The asker has no per-user OAuth token and there's no legacy fallback. Run /setup-files in their DM and follow Step 10. After the exchange completes the next file request uploads natively without a gateway restart.

/setup-files start says "No client credentials stored on the host."

The one-time host setup wasn't done. From a terminal on the host that runs Hermes:

python -m gateway.platforms.google_chat_user_oauth \
    --client-secret /path/to/client_secret.json

Then send /setup-files start again.

/setup-files <PASTED_URL> says "Token exchange failed."

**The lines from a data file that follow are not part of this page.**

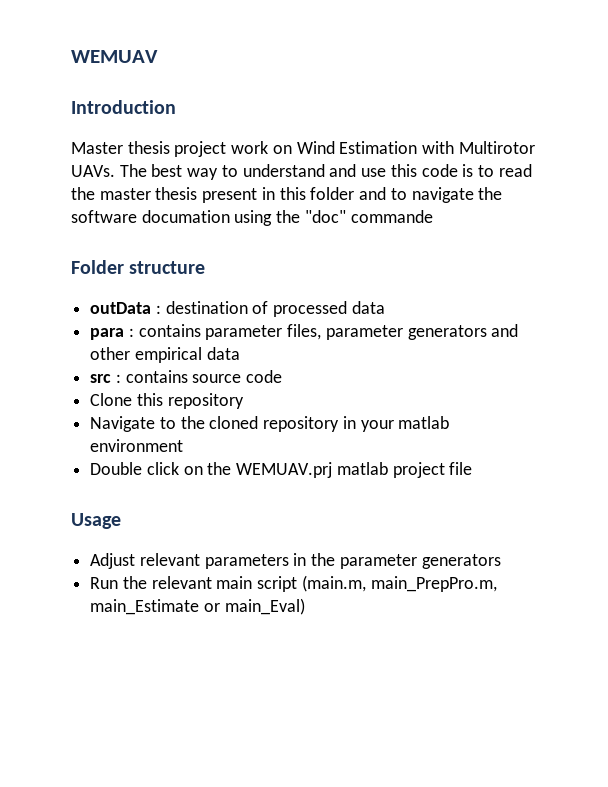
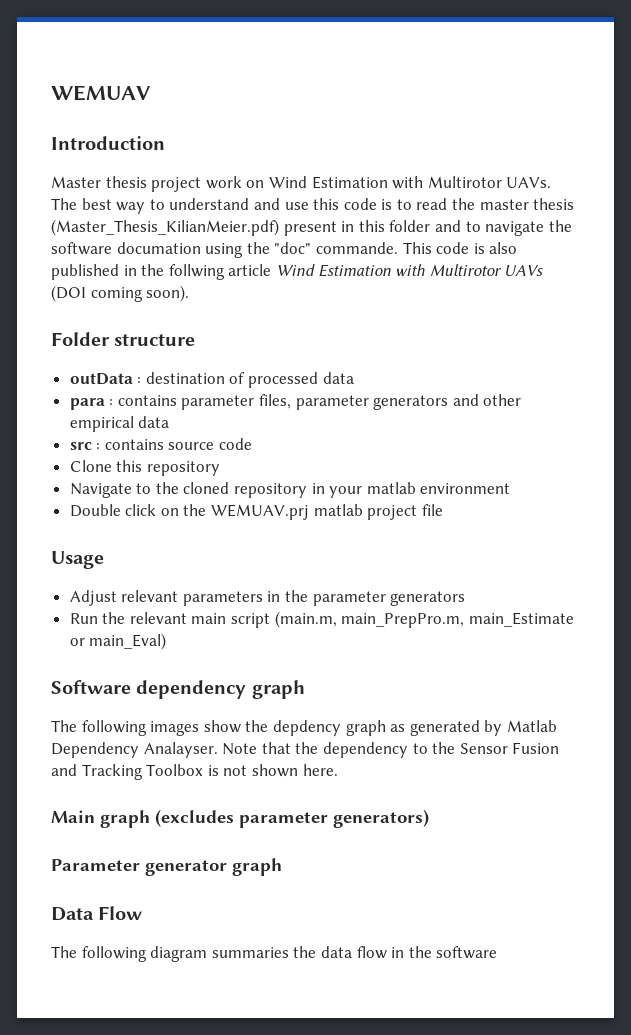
- The best way to understand and use this code is to read the master thesis present in this folder and to navigate the software documation using the "doc" commande
+ The best way to understand and use this code is to read the master thesis (Master_Thesis_KilianMeier.pdf) present in this folder and to navigate the software documation using the "doc" commande. This code is also published in the follwing article Wind Estimation with Multirotor UAVs (DOI coming soon).
+ Software dependency graph
+ The following images show the depdency graph as generated by Matlab Dependency Analayser. Note that the dependency to the Sensor Fusion and Tracking Toolbox is not shown here.
+ Main graph (excludes parameter generators)
+ Parameter generator graph
+ Data Flow
+ The following diagram summaries the data flow in the software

The auth code is single-use and short-lived (typically a few minutes). Send /setup-files start to get a fresh URL and retry.


Security notes

  • Service Account scope: the adapter requests chat.bot and pubsub scopes. IAM should be the actual enforcement — grant your SA the minimum (roles/pubsub.subscriber + roles/pubsub.viewer on the subscription), not project-level or org-level Pub/Sub roles.
  • Attachment download protection: Hermes will only attach the SA bearer token to URLs whose host matches a short allowlist of Google-owned domains (googleapis.com, drive.google.com, lh[3-6].googleusercontent.com, and a few others). Any other host is rejected before the HTTP request, to protect against SSRF scenarios where a crafted event could redirect the bearer token to the GCE metadata service.
  • Redaction: Service Account emails, subscription paths, and topic paths are stripped from log output by agent/redact.py. The debug envelope dump (GOOGLE_CHAT_DEBUG_RAW=1) routes through the same redaction filter and logs at DEBUG level.
  • Compliance: if you plan to connect this bot to a regulated workspace (anything with a data-residency or AI-governance policy), get that approval before the first install.
  • User OAuth scope: the per-user attachment flow requests only chat.messages.create — the minimum that covers media.upload plus the follow-up messages.create. Tokens are persisted as plain JSON at ~/.hermes/google_chat_user_tokens/<sanitized_email>.json (filesystem permissions are the protection — same model as the SA key file). Each token is owned by exactly one user; revoke is scoped to that user.